- _Task objective_
The line holding "total: 8533.20 -> 8822.40" is the last one to output; start at the first line of the data, keep every line in between exactly, and leave out pictures.

Data excerpts:

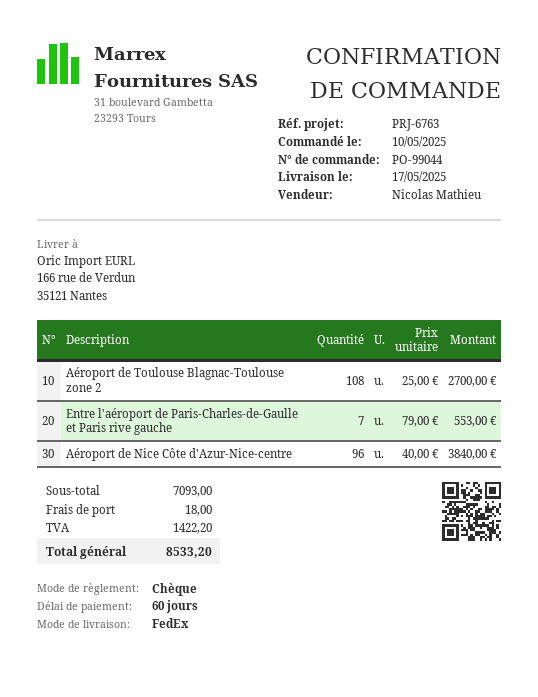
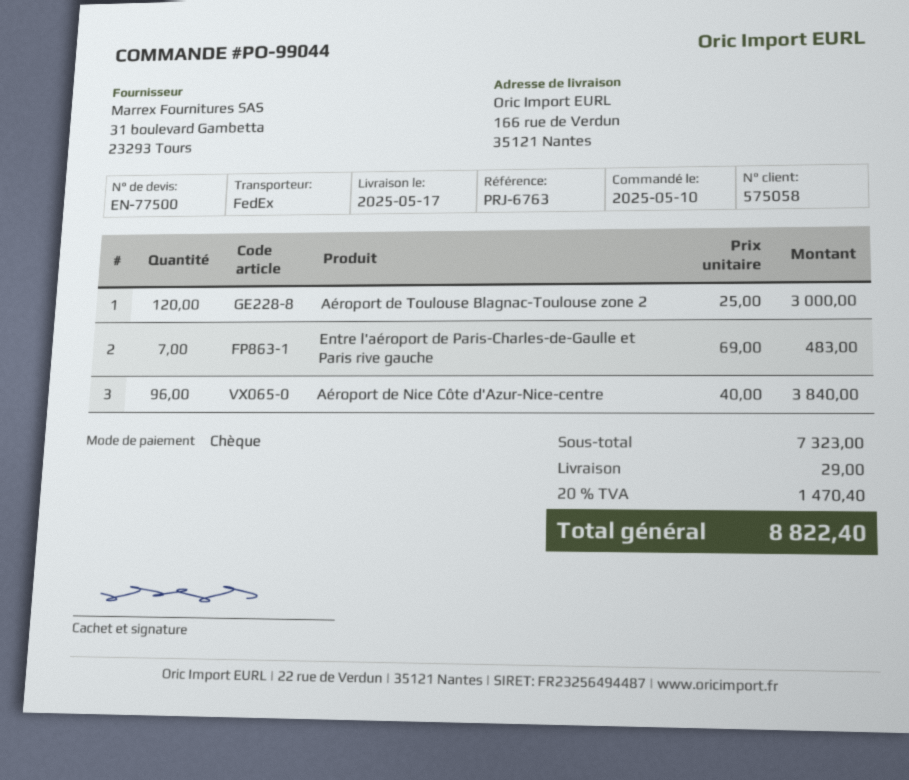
Aéroport de Toulouse Blagnac-Toulouse zone 2: 108 x 25.00 = 2700.00 -> 120 x 25.00 = 3000.00
Entre l'aéroport de Paris-Charles-de-Gaulle et Paris rive gauche: 7 x 79.00 = 553.00 -> 7 x 69.00 = 483.00
subtotal: 7093.00 -> 7323.00
shipping: 18.00 -> 29.00
tax: 1422.20 -> 1470.40
total: 8533.20 -> 8822.40

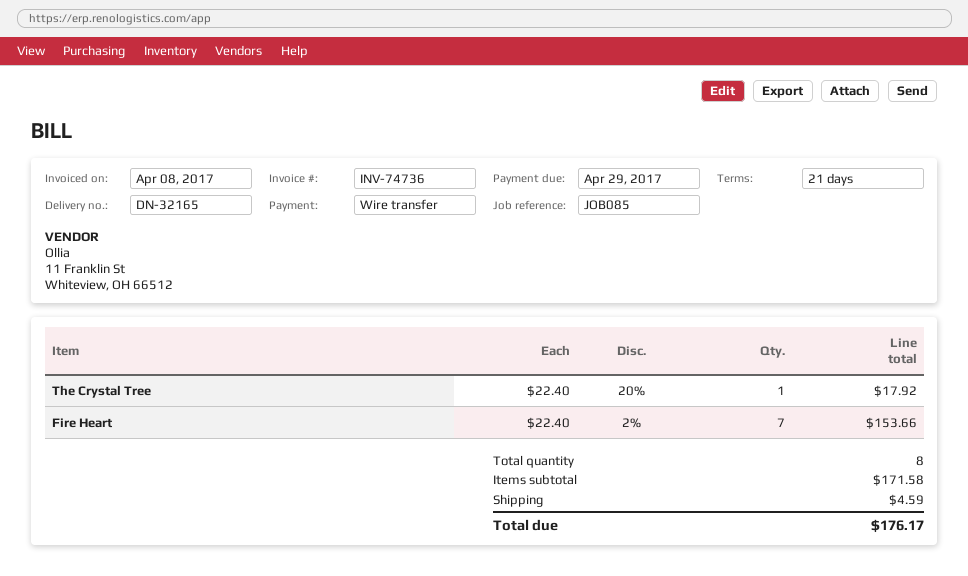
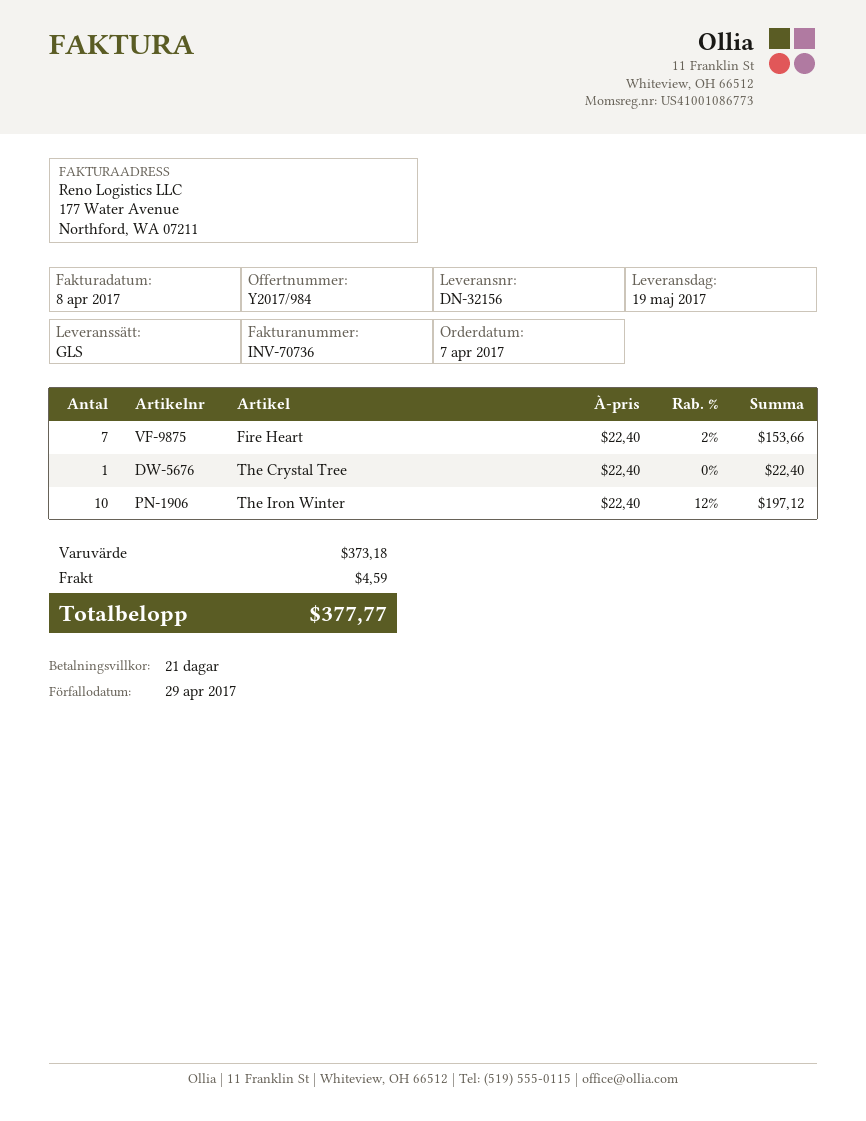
delivery note number: DN-32165 -> DN-32156
invoice number: INV-74736 -> INV-70736
The Crystal Tree: 1 x 22.40 - 20% = 17.92 -> 1 x 22.40 = 22.40
The Iron Winter: none -> 10 x 22.40 - 12% = 197.12
subtotal: 171.58 -> 373.18
total: 176.17 -> 377.77

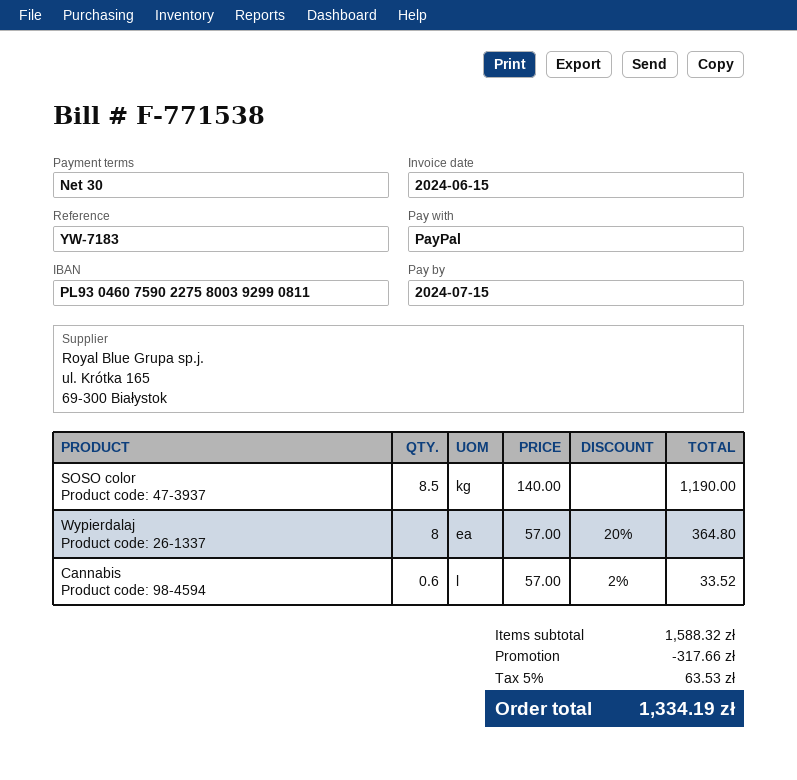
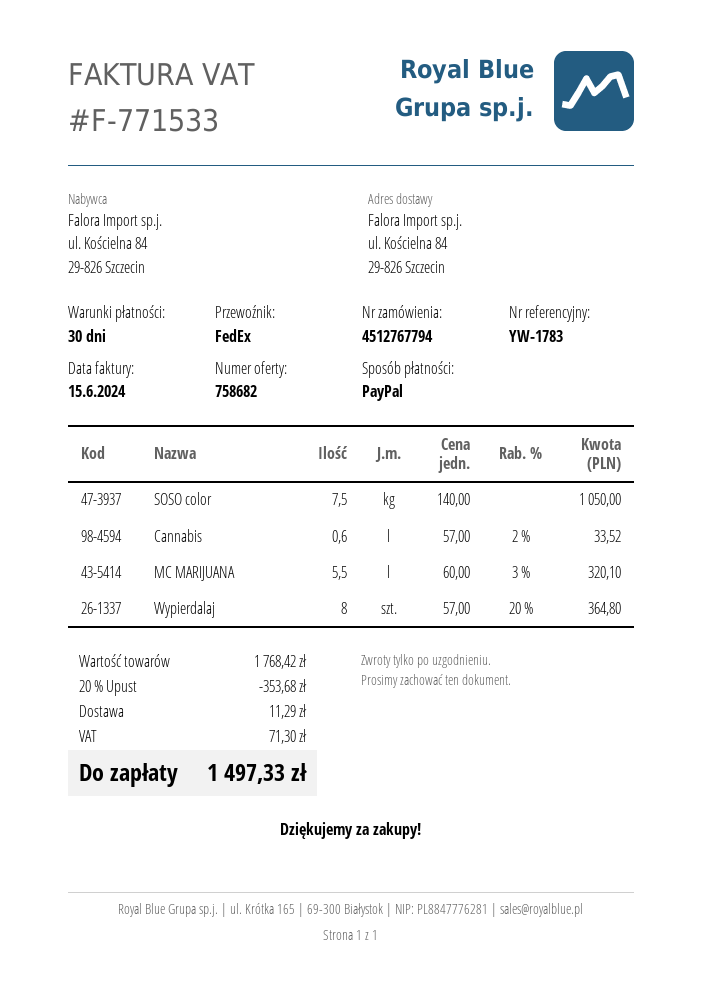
invoice number: F-771538 -> F-771533
reference: YW-7183 -> YW-1783
SOSO color: 8.5 x 140.00 = 1190.00 -> 7.5 x 140.00 = 1050.00
MC MARIJUANA: none -> 5.5 x 60.00 - 3% = 320.10
subtotal: 1588.32 -> 1768.42
discount: 317.66 -> 353.68
shipping: none -> 11.29
tax: 63.53 -> 71.30
total: 1334.19 -> 1497.33

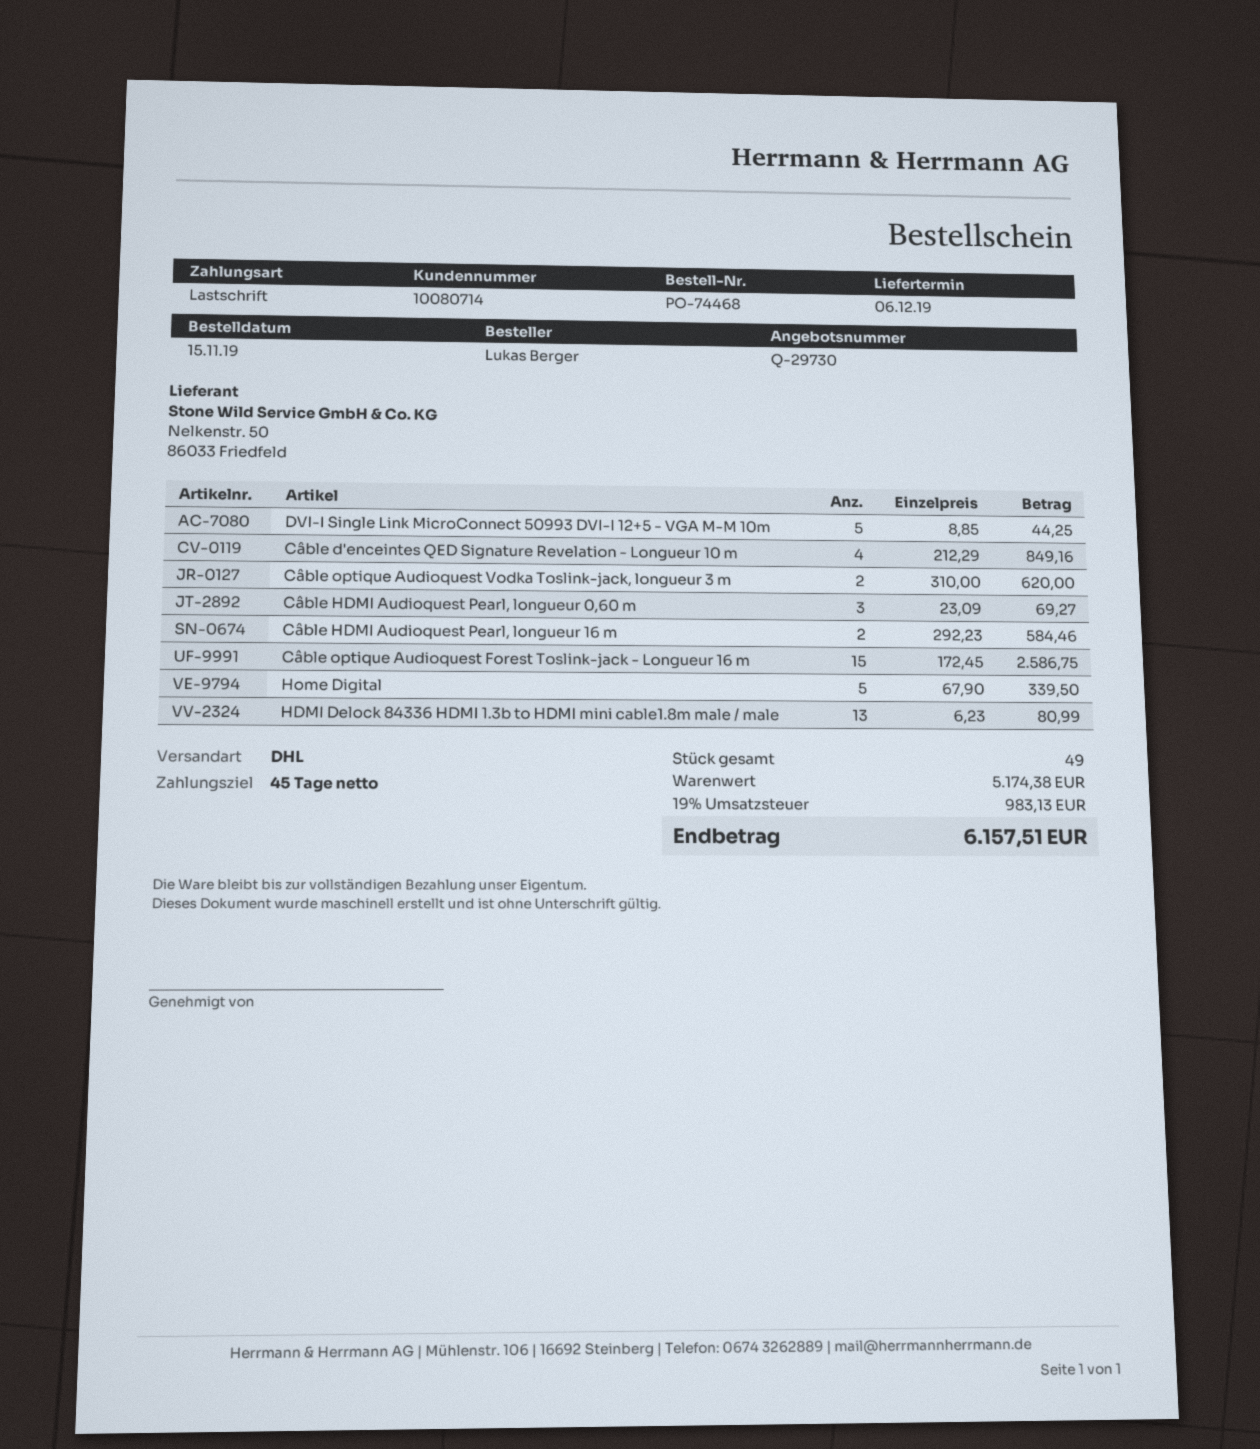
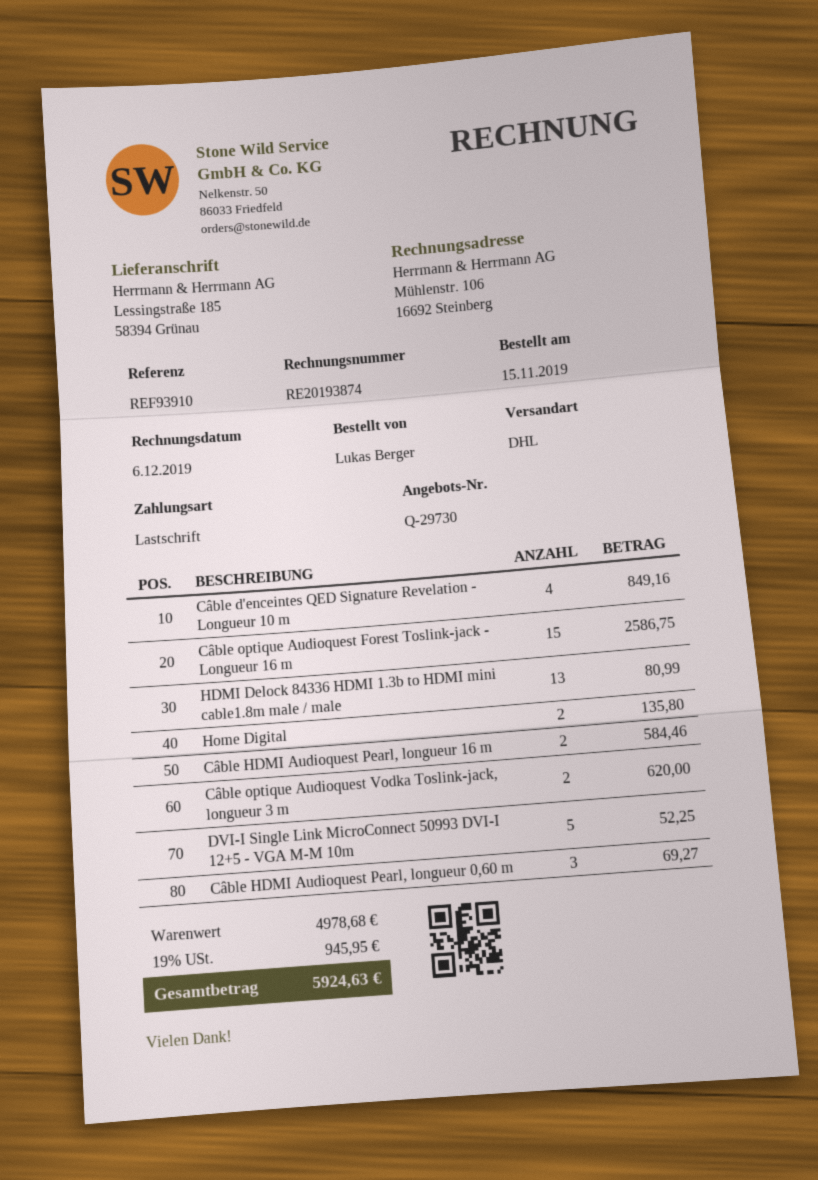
DVI-I Single Link MicroConnect 50993 DVI-I 12+5 - VGA M-M 10m: 5 for 44.25 -> 5 for 52.25
Home Digital: 5 for 339.50 -> 2 for 135.80
subtotal: 5174.38 -> 4978.68
tax: 19% = 983.13 -> 19% = 945.95
total: 6157.51 -> 5924.63

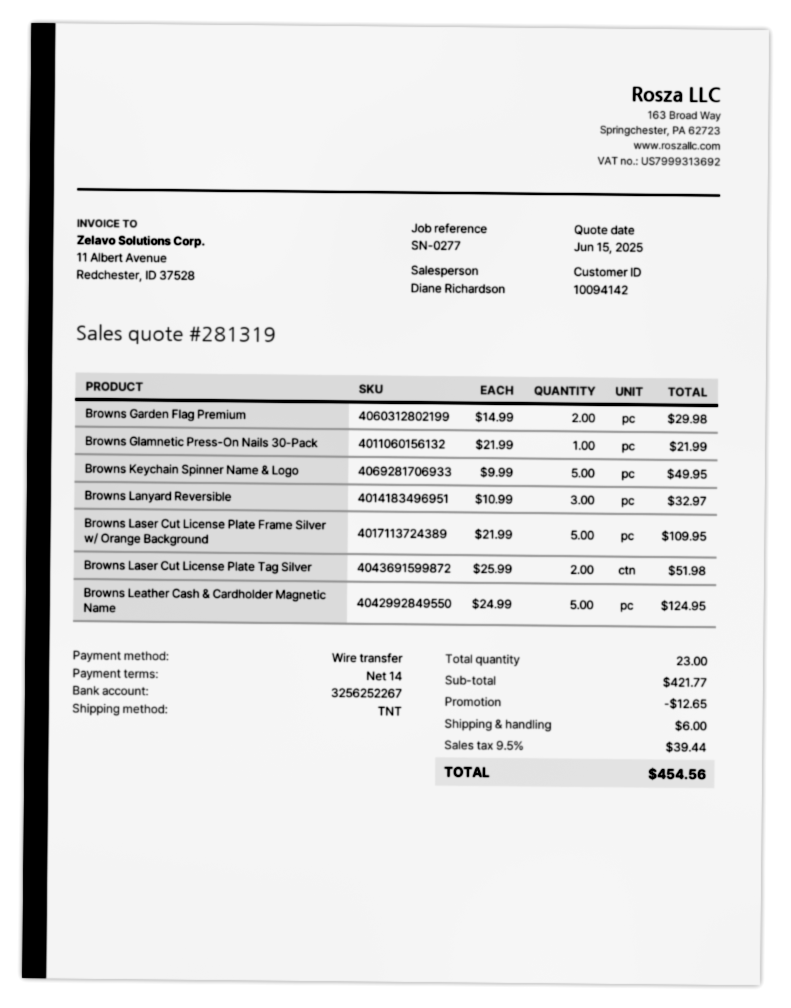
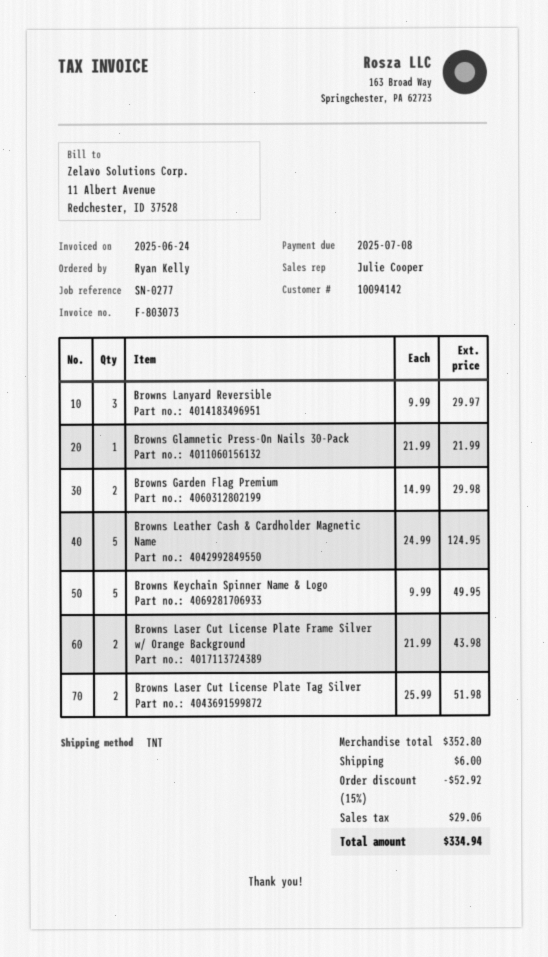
sales rep: Diane Richardson -> Julie Cooper
Browns Lanyard Reversible: 3 x 10.99 = 32.97 -> 3 x 9.99 = 29.97
Browns Laser Cut License Plate Frame Silver w/ Orange Background: 5 x 21.99 = 109.95 -> 2 x 21.99 = 43.98
subtotal: 421.77 -> 352.80
discount: 12.65 -> 52.92
tax: 39.44 -> 29.06
total: 454.56 -> 334.94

- _Task response_
Aéroport de Toulouse Blagnac-Toulouse zone 2: 108 x 25.00 = 2700.00 -> 120 x 25.00 = 3000.00
Entre l'aéroport de Paris-Charles-de-Gaulle et Paris rive gauche: 7 x 79.00 = 553.00 -> 7 x 69.00 = 483.00
subtotal: 7093.00 -> 7323.00
shipping: 18.00 -> 29.00
tax: 1422.20 -> 1470.40
total: 8533.20 -> 8822.40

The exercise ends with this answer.